We have just completed the prize draw and we are pleased to announce the winner for the raffle is Brian Moore.  Congratulations!!!! Brian has won the family photoshoot, a voucher for haircuts and styling for the photoshoot and spa vouchers.  We would like to take this opportunity to thank our family and friends that assisted us in selling the raffle tickets and everyone to participated in the raffle by purchasing tickets.  A very special thank you to our sponsors and especially to our dear friends Debbie and Duncan who were the masterminds behind the whole concept. 

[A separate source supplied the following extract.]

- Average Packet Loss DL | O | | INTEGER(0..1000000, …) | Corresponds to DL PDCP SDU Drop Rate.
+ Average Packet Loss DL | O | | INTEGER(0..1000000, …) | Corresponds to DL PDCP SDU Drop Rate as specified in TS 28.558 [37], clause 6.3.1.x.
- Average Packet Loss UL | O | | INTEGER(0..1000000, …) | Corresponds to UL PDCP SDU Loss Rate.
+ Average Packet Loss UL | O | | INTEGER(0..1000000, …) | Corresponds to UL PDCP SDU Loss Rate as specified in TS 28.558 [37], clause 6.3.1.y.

Due to Jess having to be admitted to hospital on Sunday, we had to postpone the prize draw.  The doctor initially feared Meningitis however we were extremely relieved when the tests came back negative.  The paediatrician put it down to a severe chest infection however Jess was discharged on Wednesday and is making a full recovery.  We have therefore decided to hold the prize draw on Saturday 6 August.  The winner will then be notified and announced here on Jess's site and on her Facebook page.  We also have confirmation from the Geneticist that she has received the results back from the UK on Jess's chromosome tests.  We are meeting with her on Wednesday to discuss the results and she has advised that they need to collect blood from all three of us.  We sincerely hope that this means something was picked up in these last tests to assist in identifying Jess's condition.